Task to carry out
Run through the records and show each line that includes the string "none".

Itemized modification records
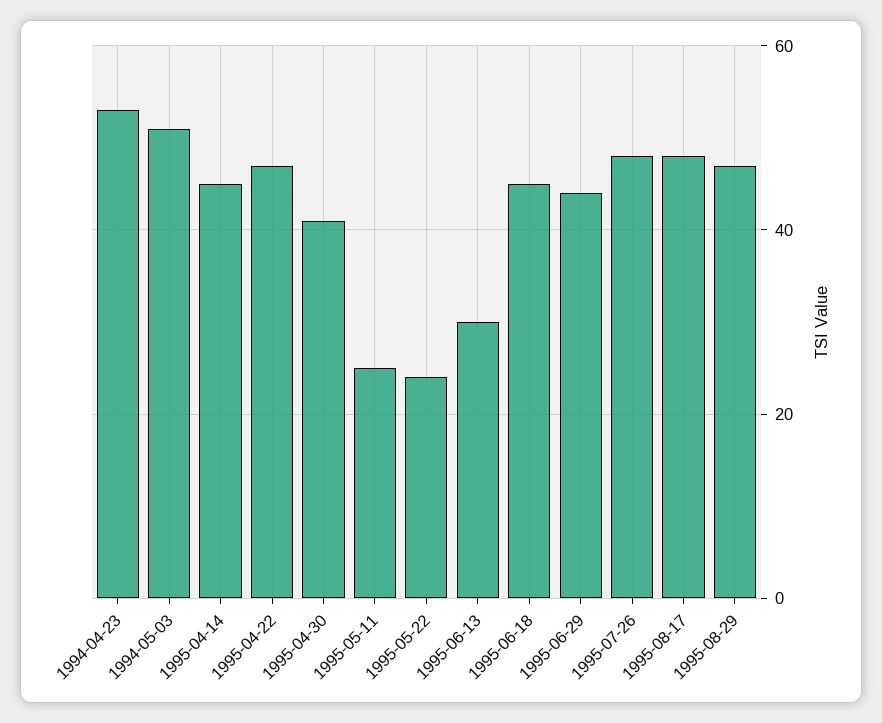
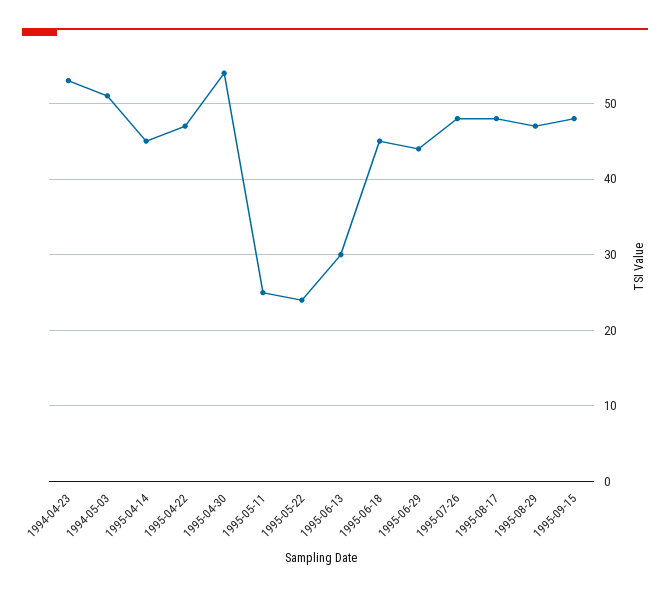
1995-04-30: 40 -> 54
1995-09-15: none -> 48

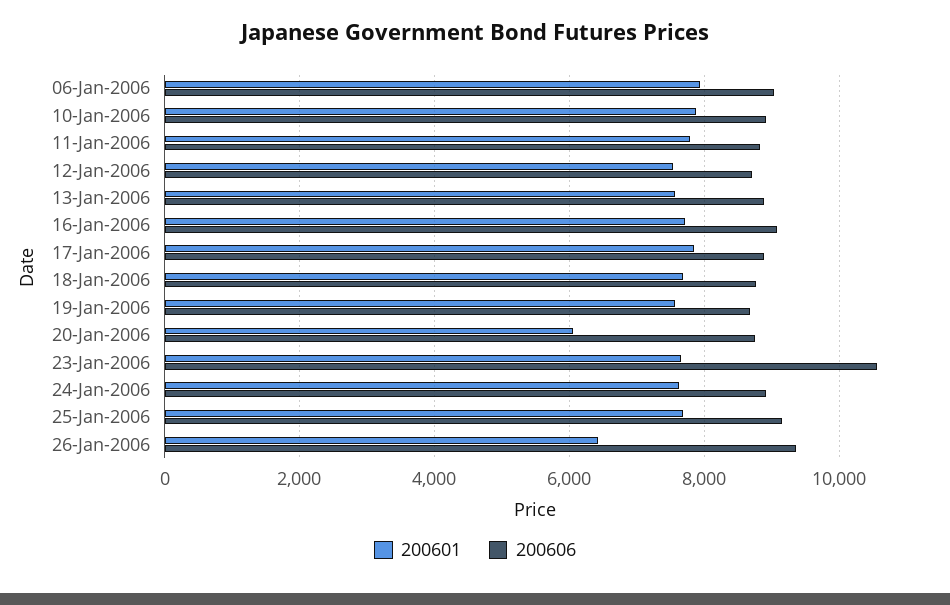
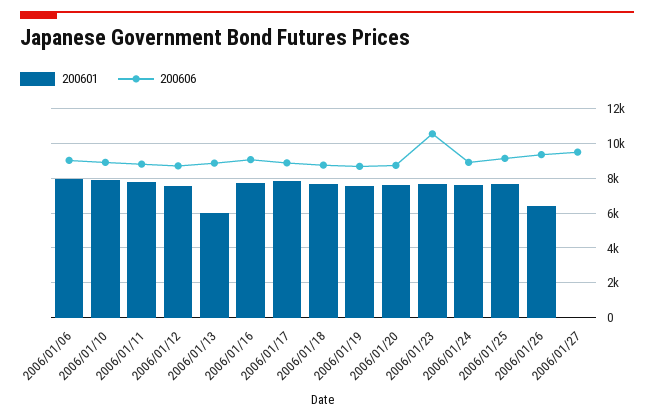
200601, 13-Jan-2006: 7600 -> 6000
200601, 20-Jan-2006: 6000 -> 7500
200601, 2006/01/27: none -> 0
200606, 2006/01/27: none -> 9500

Output for this exercise
1995-09-15: none -> 48
200601, 2006/01/27: none -> 0
200606, 2006/01/27: none -> 9500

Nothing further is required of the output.